In those early years most of the X-ray diffraction analysis was taken from oriented fibers that have an advantage for visualizing repetitive features of certain helical molecules. They have a profound disadvantage, however, in that they do not produce enough experimental data to fix the position of all the atoms in space. Consequently, the detailed nature of the RNA helix was not clear, as this data could not "prove" a structure.

In the 1960s as co-crystal studies involving purines and pyrimidines accumulated, an interesting pattern began to emerge. Whereas, all the single-crystal structures of complexes containing G and C derivatives formed Watson-Crick base pairs, the A and U (or T) derivatives always crystallized with Hoogsteen base pairing.
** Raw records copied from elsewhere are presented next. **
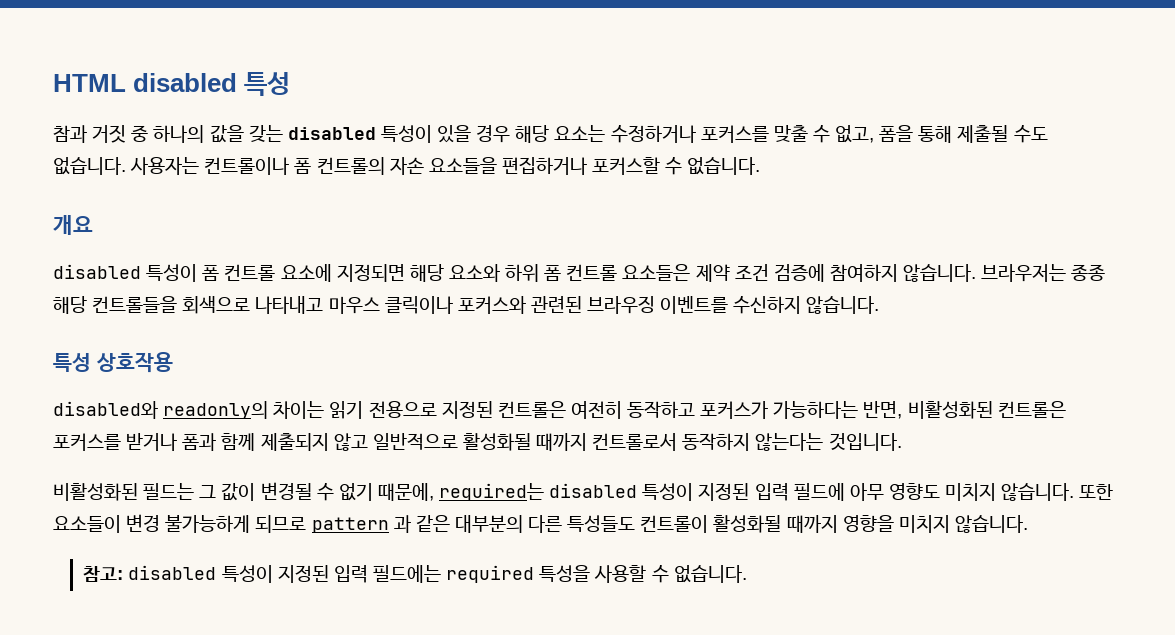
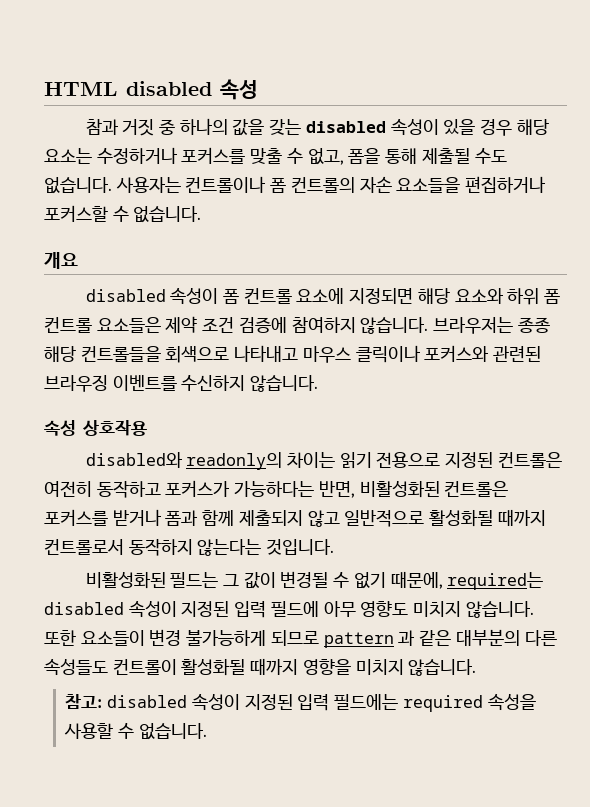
- HTML disabled 특성
+ HTML disabled 속성
- 참과 거짓 중 하나의 값을 갖는 disabled 특성이 있을 경우 해당 요소는 수정하거나 포커스를 맞출 수 없고, 폼을 통해 제출될 수도 없습니다.
+ 참과 거짓 중 하나의 값을 갖는 disabled 속성이 있을 경우 해당 요소는 수정하거나 포커스를 맞출 수 없고, 폼을 통해 제출될 수도 없습니다.
- disabled 특성이 폼 컨트롤 요소에 지정되면 해당 요소와 하위 폼 컨트롤 요소들은 제약 조건 검증에 참여하지 않습니다.
+ disabled 속성이 폼 컨트롤 요소에 지정되면 해당 요소와 하위 폼 컨트롤 요소들은 제약 조건 검증에 참여하지 않습니다.
- 특성 상호작용
+ 속성 상호작용
- 비활성화된 필드는 그 값이 변경될 수 없기 때문에, required는 disabled 특성이 지정된 입력 필드에 아무 영향도 미치지 않습니다.
+ 비활성화된 필드는 그 값이 변경될 수 없기 때문에, required는 disabled 속성이 지정된 입력 필드에 아무 영향도 미치지 않습니다.
- 또한 요소들이 변경 불가능하게 되므로 pattern 과 같은 대부분의 다른 특성들도 컨트롤이 활성화될 때까지 영향을 미치지 않습니다.
+ 또한 요소들이 변경 불가능하게 되므로 pattern 과 같은 대부분의 다른 속성들도 컨트롤이 활성화될 때까지 영향을 미치지 않습니다.
- 참고: disabled 특성이 지정된 입력 필드에는 required 특성을 사용할 수 없습니다.
+ 참고: disabled 속성이 지정된 입력 필드에는 required 속성을 사용할 수 없습니다.

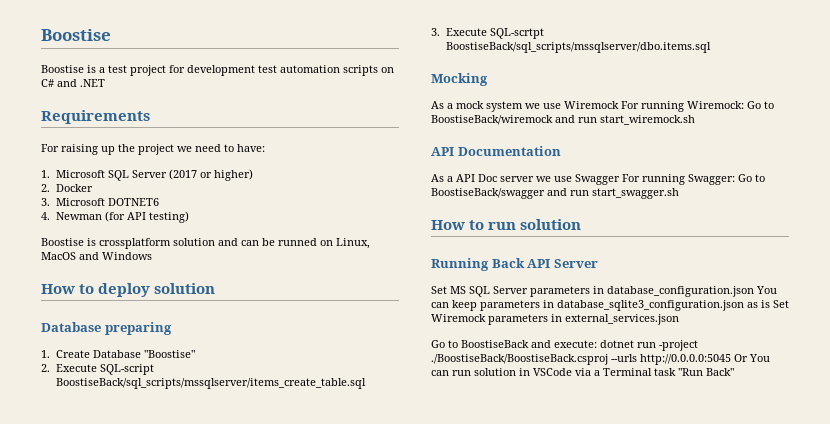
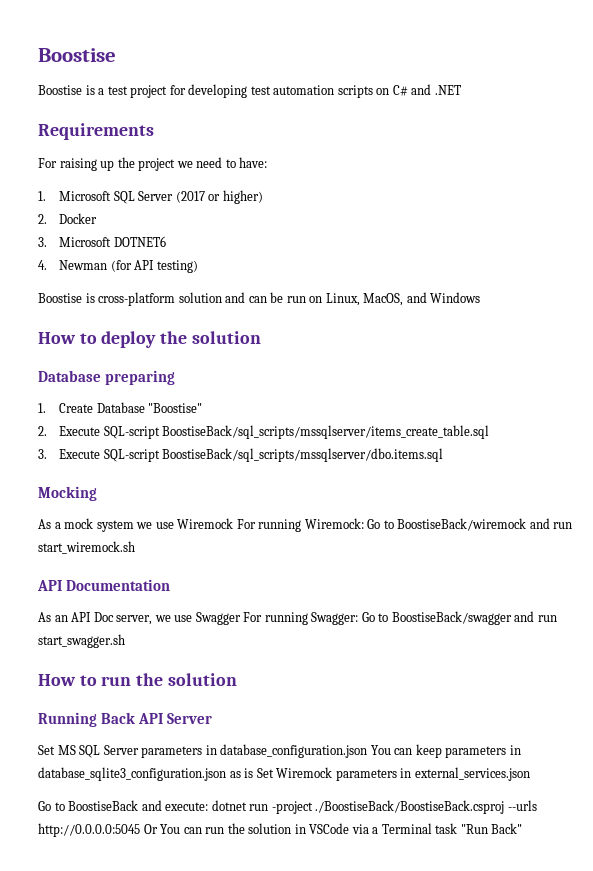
- Boostise is a test project for development test automation scripts on C# and .NET
+ Boostise is a test project for developing test automation scripts on C# and .NET
- Boostise is crossplatform solution and can be runned on Linux, MacOS and Windows
+ Boostise is cross-platform solution and can be run on Linux, MacOS, and Windows
- How to deploy solution
+ How to deploy the solution
- 3. Execute SQL-scrtpt BoostiseBack/sql_scripts/mssqlserver/dbo.items.sql
+ 3. Execute SQL-script BoostiseBack/sql_scripts/mssqlserver/dbo.items.sql
- As a API Doc server we use Swagger For running Swagger: Go to BoostiseBack/swagger and run start_swagger.sh
+ As an API Doc server, we use Swagger For running Swagger: Go to BoostiseBack/swagger and run start_swagger.sh
- How to run solution
+ How to run the solution
- Go to BoostiseBack and execute: dotnet run -project ./BoostiseBack/BoostiseBack.csproj --urls http://0.0.0.0:5045 Or You can run solution in VSCode via a Terminal task "Run Back"
+ Go to BoostiseBack and execute: dotnet run -project ./BoostiseBack/BoostiseBack.csproj --urls http://0.0.0.0:5045 Or You can run the solution in VSCode via a Terminal task "Run Back"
It seemed that this pairing was favorable, and indeed a Hoogsteen formulation of the DNA double helix was suggested.8

In 1973, synthetic nucleic acids were not available. However, my students and I found that we could crystallize helical fragments of RNA. We reported the crystal structures of GpC and ApU, both forming fragments of an RNA double helix and both solved at 0.8 Ångstrom resolution.9,10 These structures showed unequivocally that Watson-Crick pairing was found when the molecules organized in an RNA double helix. The results elicited a call from Watson in which he told me that, upon reading preprints of our manuscripts, he'd had his first good night's sleep in twenty years.

How did a 500-word letter lay the foundation for much of modern biology?
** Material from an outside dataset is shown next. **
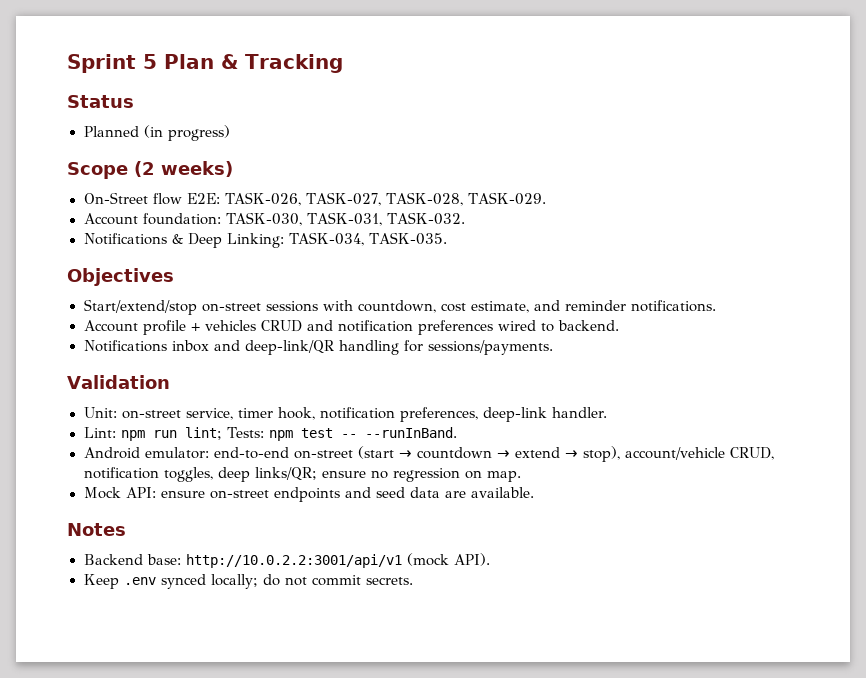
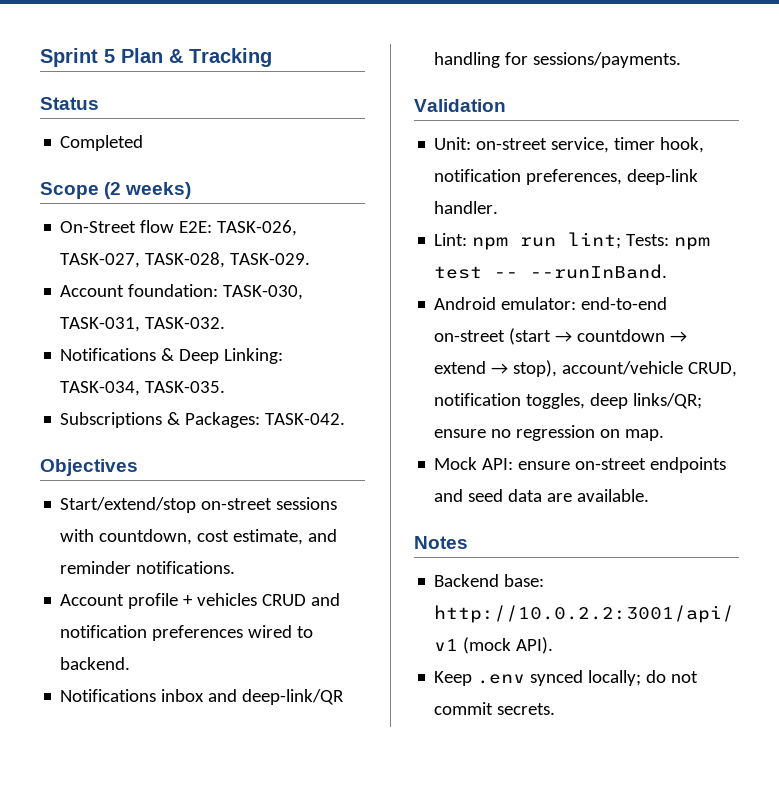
- Planned (in progress)
+ Completed
+ Subscriptions & Packages: TASK-042.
The intricate structures of folded RNA molecules enable their many biological roles. Indeed, double-stranded RNA provides a key structural element, the "girders," for building complex structures, as seen in tRNA molecules, ribozymes, or the enormous ribosomal scaffolding. The RNA double helix also appears as a key component in many biological systems. It plays a central role in stimulating the interferon response of virus-infected cells. The wide distribution of protein domains that have specific double-stranded RNA-binding motifs testifies to the ubiquity of the conformation.

Both RNAi and microRNA silencing have at their core short segments of double-stranded RNA that carry out their regulatory roles. These systems are associated with elaborate enzymatic machinery, which tailors precursor RNAs in defined ways and then ultimately cuts out well-defined, short segments of duplex RNA to carry out downstream regulatory activities that rely on sequence-specific hybridization. In this regard, it is interesting that in a book chapter published in 1961, just before the discovery of messenger RNA, I speculated that sequences complementary to the "operative" (i.e., messenger) strand might act to control or regulate protein synthesis by forming segments of double-stranded RNA.11

HYBRIDIZATION'S HISTORY

Most remarkable about the discoveries in our short 1956 letter to The Journal of the American Chemical Society is that these dual features of RNA - hybridization and the formation of double helices - seem so obvious now. The simple hybridization reaction has made possible most of the molecular biological revolution. Nevertheless, further developments along the way were needed to flesh out the picture.

That RNA and DNA would hybridize together in a manner similar to our poly A-poly U helices was no certain matter, as the structural differences between RNA and DNA helical structures cast some doubt on the possibility.

An opportunity to test this arose in 1960 with the availability of short segments of polydeoxythymidylate, which Gobind Khorana and colleagues chemically synthesized 12 and kindly made available. I fractionated the longer ones and showed that a 1:1 helix formed, with one strand of poly-rA and one strand of poly-dT as demonstrated by hypochromism.13 (see figure above) This hybrid helix served as the basis for understanding information transfer between DNA and RNA, as in RNA polymerase or even reverse transcriptase. It still serves as the method for isolating messenger RNA using their poly-A tails with immobilized oligo dTs.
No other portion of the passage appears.